I longed to be inspired enough to stand on a chair and address my teacher with the same passion as those students in that movie. Later, I opened journals under florescent desk lights of summer evenings trying desperately to write something of worth.
A few of my friends had seen that movie that same summer. We entered September with fresh pens, new backpacks and clean notebooks and in private we asked one of our English teachers to sponsor a secret club of ours.
{And who DIDN’T idolize their female English teachers. In only one hand they held the keys to Shakespeare and the rest of the literature universe and in the other hand the keys to the school.}
Behind drawn mini-blinds we sat on the tops of desks, opened brown sacks of lunch and we met without real purpose.
And our amazing teacher indulged our silliness.
A few of us tentatively shared poems or parts of essays we’d been working on. So vulnerable and so exposing.
I think I secretly wanted a reason to stand on my desk. I wanted to be inspired and I know now that I was simply looking for a story to live.
Fear kept me caged up, only tiptoeing through familiar classroom doors with half-sheets of half-poems, pencil through the base of my ponytail, living out an internal adventure rather than an external one.
I’m an introvert, I’d reason.
I like being alone, I would say to myself.
But who could have made me understand that internal adventures and valuable lessons come while engaging in external ones. These are priceless.
Maybe I should have jumped off the low bridge into the water those nights with everyone else. {They were so brave}
I should have figured out a way to do that exchange in France. It was ripe for me but I was too scared.
I should have.
I should have driven fast and stood up through the sunroof of my older friend’s Mazda.
Instead I huddled and hid behind my journal and an extra 30 pounds. I longed for a reason to stand up on my chair and
be
inspired.
I can’t go back and “seize” the nineties {and I’m not sure I want to}, but I can seize today. The external adventure, the kind that makes a heart race and blood flow all the way to my fingers, the kind that gives me something to write poetry about is the kind that creates the INTERNAL adventure of the soul.
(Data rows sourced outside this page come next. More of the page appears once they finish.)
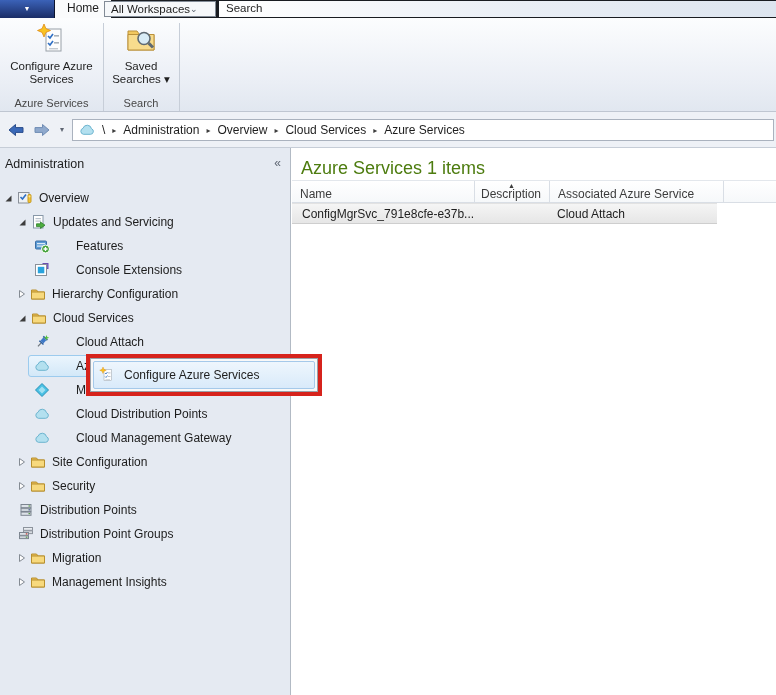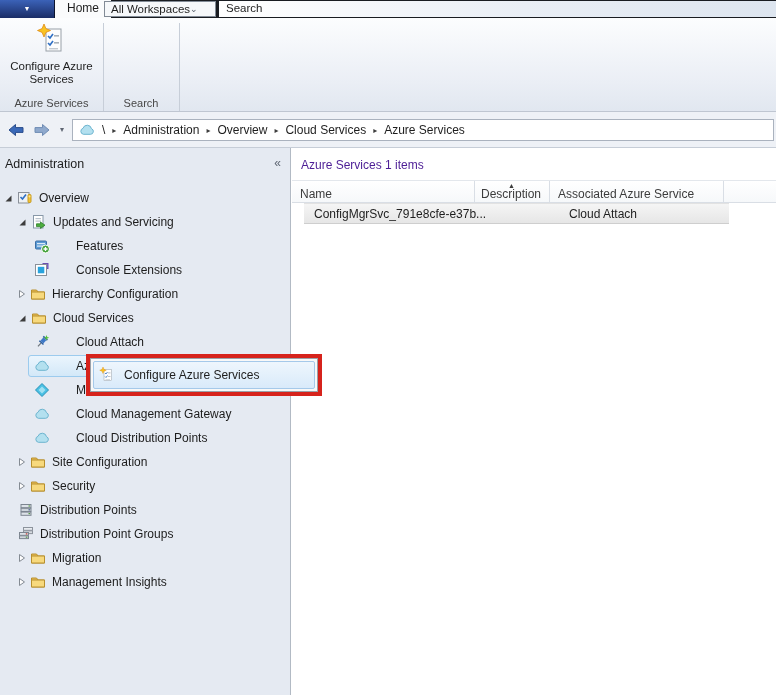"Saved Searches ▾" div.rbtn { html: none -> <div> <svg> <use></use> </svg> <span>Saved Searches</span> <span>▾</span> </div> }
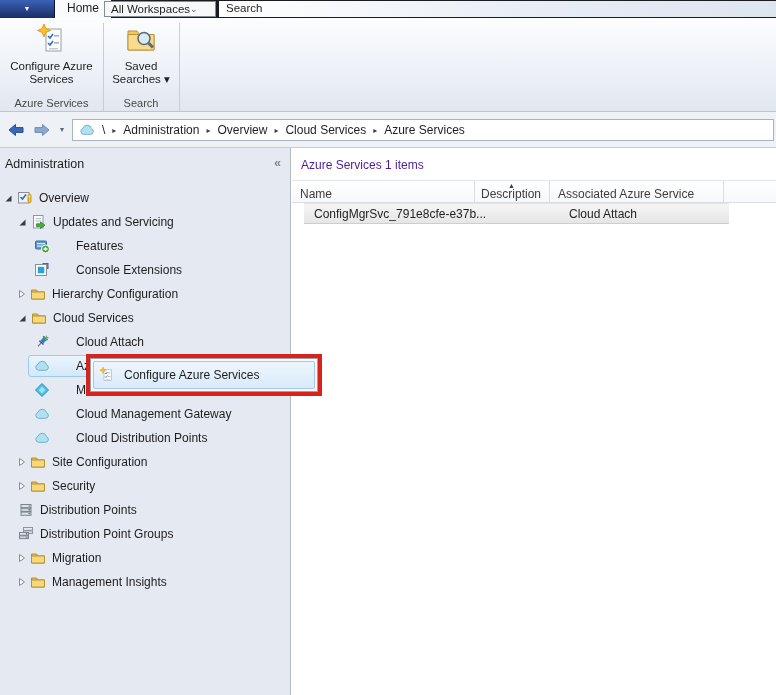"Azure Services 1 items" .mtitle { color: #4c1d95 -> #4d7c0f; font-size: 12px -> 18px }
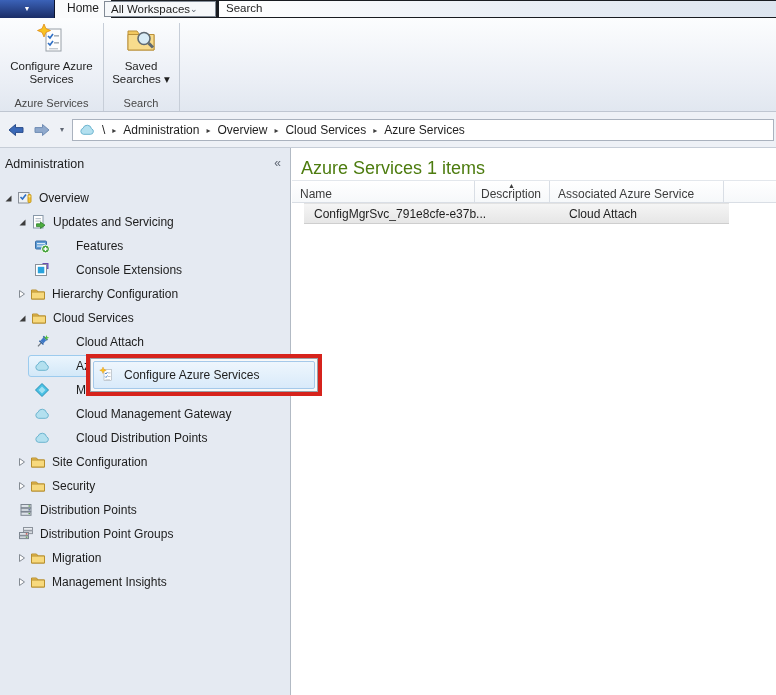"ConfigMgrSvc_791e8cfe-e37b..." .lrow { left: 12px -> 0 }
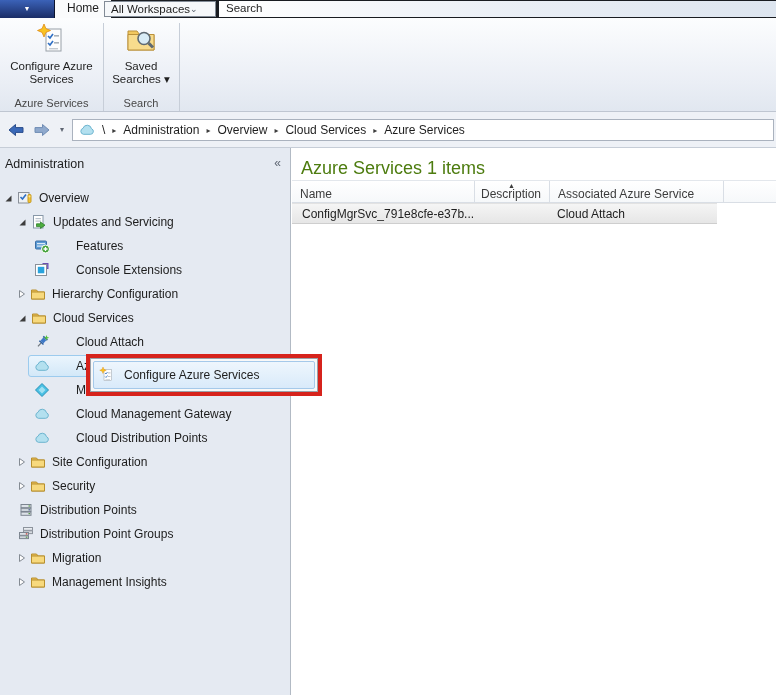"Cloud Management Gateway" div.trow { order: before "Cloud Distribution Points" -> after "Cloud Distribution Points" }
And the best thing about it is that I don’t have to go to France or Africa to find it. I can, if I want, and I’ll have some amazing stories. Some of life IS finding the grandiose adventure, but most of it is more like:
Walking up to a stranger and becoming friends. Allowing a family to live with us while they find housing. Giving my money away. Giving my time away. Staying up late with friends while we try to solve the problems of the universe. Taking my girls on a flashlight hike or a nature walk. Confessing my dark struggles to a friend.
This is all adventure. This is the stuff of inspiration. And I feel like running out and grabbing it.
I’m not too scared to stand on my desk this morning and seize today as if the dandelions and the new faces and the old ones too gave me a reason to live. And to write.
Are you going to grab today and let it inspire you?